Quote from trendy:
And obviously you weren't smart enough to see it. Apparently you subscribed to the theory that there would be a greater fool to come along and buy your home for more than you paid. Ya know, in the financial markets the idea is to buy low and sell high. Buying high and hoping to sell higher. Well, that doesn't always work out now does it?
Quote from walter4:
"Rick Santelli more or less told me everything that I needed to know when he said that he thought that a bunch of traders on the floor of the Chicago Mercantile Exchange were a "good representation of America". My favorite part was how one of them screamed "moral hazard" "moral hazard" when Santelli talked about how the money would go to bailing out people who bought more house than they could afford.
Now I'm an economics major and I know full well what a moral hazard is and why it is a problem. But because I don't have my head completely up my ass like these people, I also know that it's a lame excuse not to act.
Maybe my wife and I were exception to an unknown rule, but we bought a house knowing it could go down in value. The intangible benefits, though, helped offset the risk and the house only cost $30k. Whether the same possibility of loss makes sense for someone else would be likewise circumstance specific.Quote from trendy:
I don't. You wouldn't buy a home if you expected the value to decrease any more than you would buy a financial instrument.
Quote from QQQShort:
Maybe my wife and I were exception to an unknown rule, but we bought a house knowing it could go down in value. The intangible benefits, though, helped offset the risk and the house only cost $30k.

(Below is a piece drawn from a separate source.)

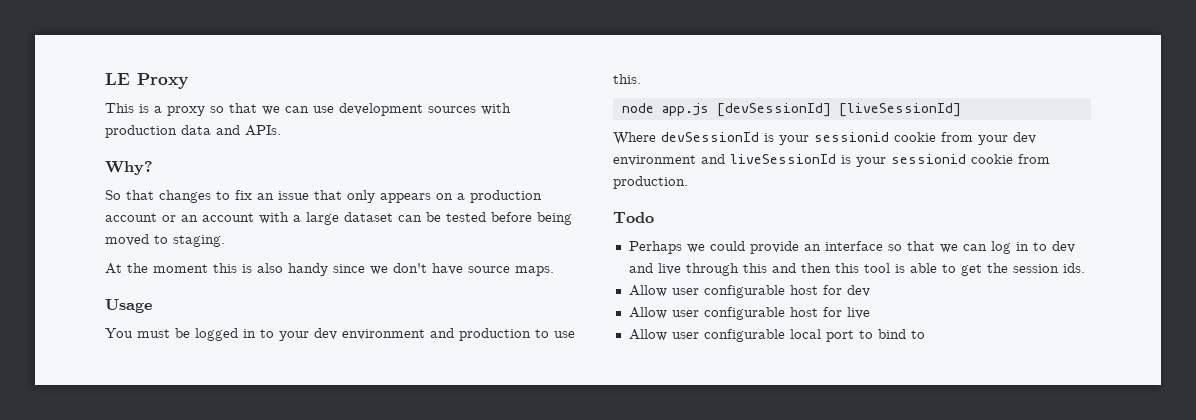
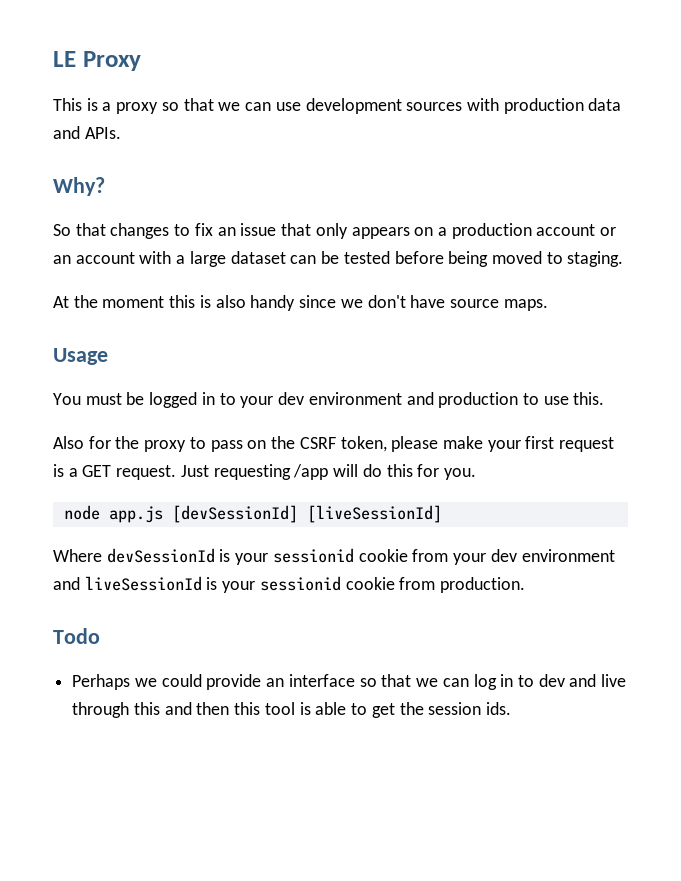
(641, 79) none -> [53,436,615,452] [53,464,476,480] // Also for the proxy to pass on the CSRF token, please make your first request is a GET request. Just requesting /app will do this for you.
[628,285,870,298] [628,307,870,320] [628,329,925,342] // Allow user configurable host for dev // Allow user configurable host for live // Allow user configurable local port to bind to -> (511, 708) none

Whether the same possibility of loss makes sense for someone else would be likewise circumstance specific.

Quote from QQQShort:
If we agree that my house price would now be lower without benefit of subsidies, then we must also agree it would have been lower when I bought it.
Quote from jamis359:
Look, dumbass, the market prices of homes over the last several years was distorted by what is perhaps the biggest financial fraud in history. The real estate bubble happened because mortgage lenders, derivative traders (like that bozo Santelli), investment banks pretty much raped and pillaged America's credit system while Bush's regulators were asleep at the switch. And you want me to take the hit for somebody's else's crime? That's right, crime. People in the mortgage and financial industry should be going to jail for what they've done to the nation. Sure, some homeowners got greedy because they wanted 5 bedrooms and a pool. But who created the whole expectation of trading up to $600,000 homes in the first place? The financial-mortgage complex did.
If the real estate market was a relatively transparent and free market and I make a dumb mistake, then I don't expect the government to bail me or anyone else out. The R.E. market, like I said, has been grossly distorted by fraudulent and opaque transactions since at least 2003. No way should the little guy get screwed by larger dishonest forces beyond their control.